In this project, I created a Python script to visualize the weather of 500+ cities across the world of varying distance from the equator. To accomplish this, I utilized a simple Python library, the OpenWeatherMap API, aswell as creating a representative model of weather across world cities. The first thing I accomplished was creating a series of scatter plots to showcase the following relationships:
Temperature (F) vs. Latitude Humidity (%) vs. Latitude Cloudiness (%) vs. Latitude Wind Speed (mph) vs. Latitude
After each plot I added a sentence or two explaining what the code is and what its analyzing.
my second task was to run linear regression on each relationship,this time I separated them into Northern Hemisphere (greater than or equal to 0 degrees latitude) and Southern Hemisphere (less than 0 degrees latitude):
Northern Hemisphere - Temperature (F) vs. Latitude Southern Hemisphere - Temperature (F) vs. Latitude Northern Hemisphere - Humidity (%) vs. Latitude Southern Hemisphere - Humidity (%) vs. Latitude Northern Hemisphere - Cloudiness (%) vs. Latitude Southern Hemisphere - Cloudiness (%) vs. Latitude Northern Hemisphere - Wind Speed (mph) vs. Latitude Southern Hemisphere - Wind Speed (mph) vs. Latitude
After each pair of plots I explained what the linear regression is modeling such as any relationships.
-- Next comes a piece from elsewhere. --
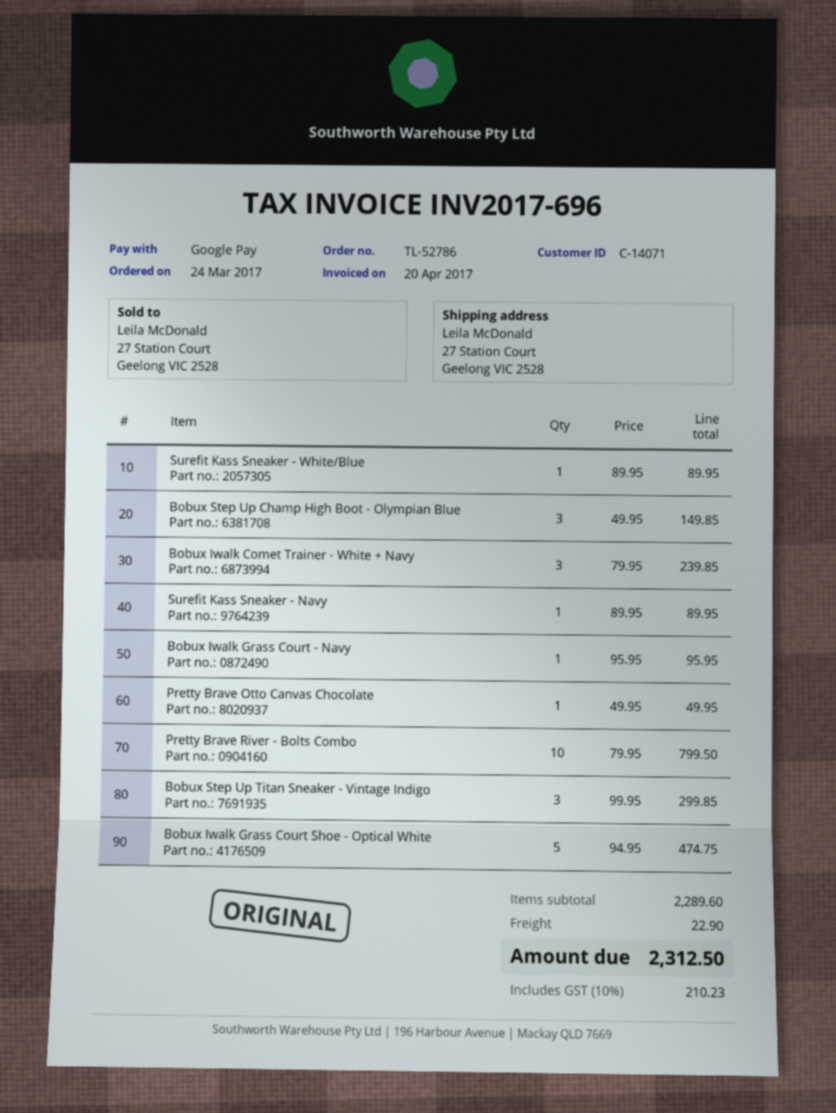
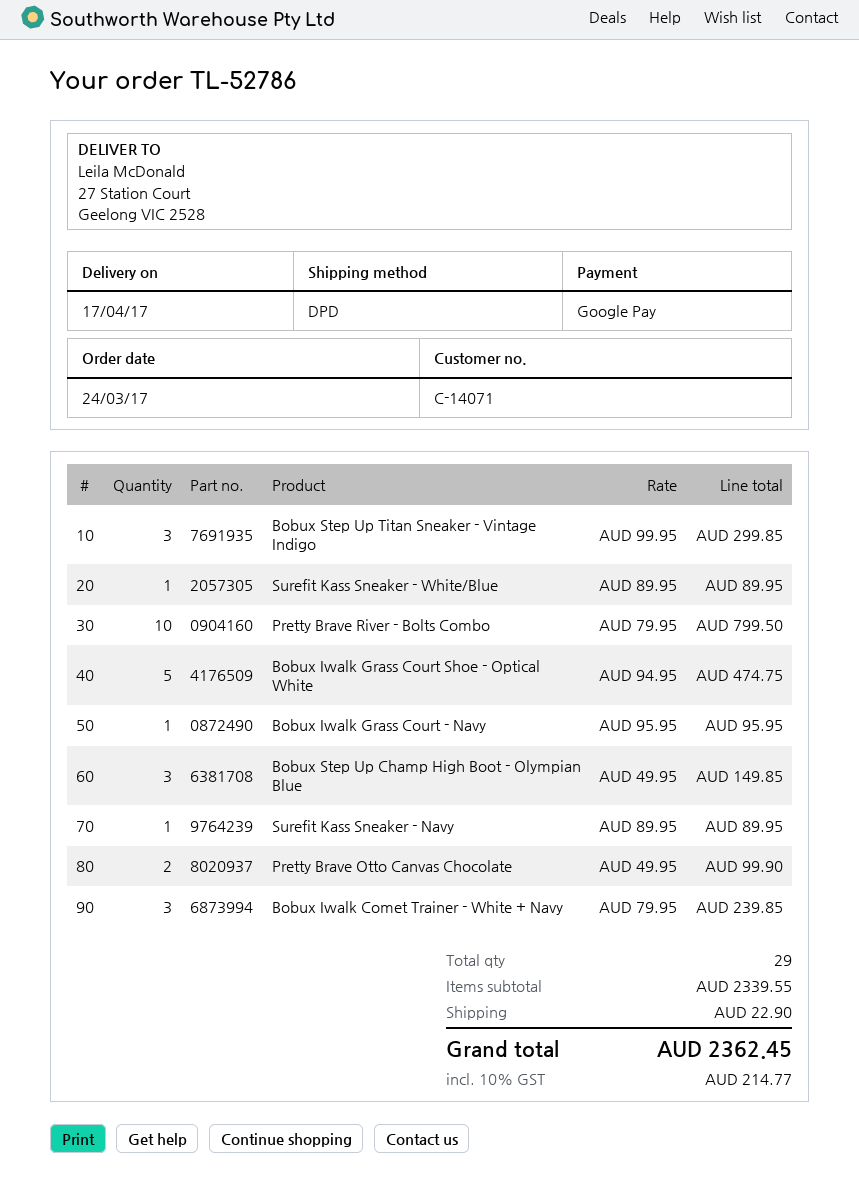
Pretty Brave Otto Canvas Chocolate: 1 x 49.95 = 49.95 -> 2 x 49.95 = 99.90
subtotal: 2289.60 -> 2339.55
tax: 10% = 210.23 -> 10% = 214.77
total: 2312.50 -> 2362.45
Part II - VacationPy I used jupyter-gmaps and the Google Places API for this part of the assignment.
I created a heat map that displays the humidity for every city from the part I of the homework.
Next I narrowed down the DataFrame to find my ideal weather condition.
Dropped any rows that didn't contain all three conditions.
Used Google Places API to find the first hotel for each city located within 5000 meters of your coordinates.
Plotted the hotels on top of the humidity heatmap with each pin containing the Hotel Name, City, and Country.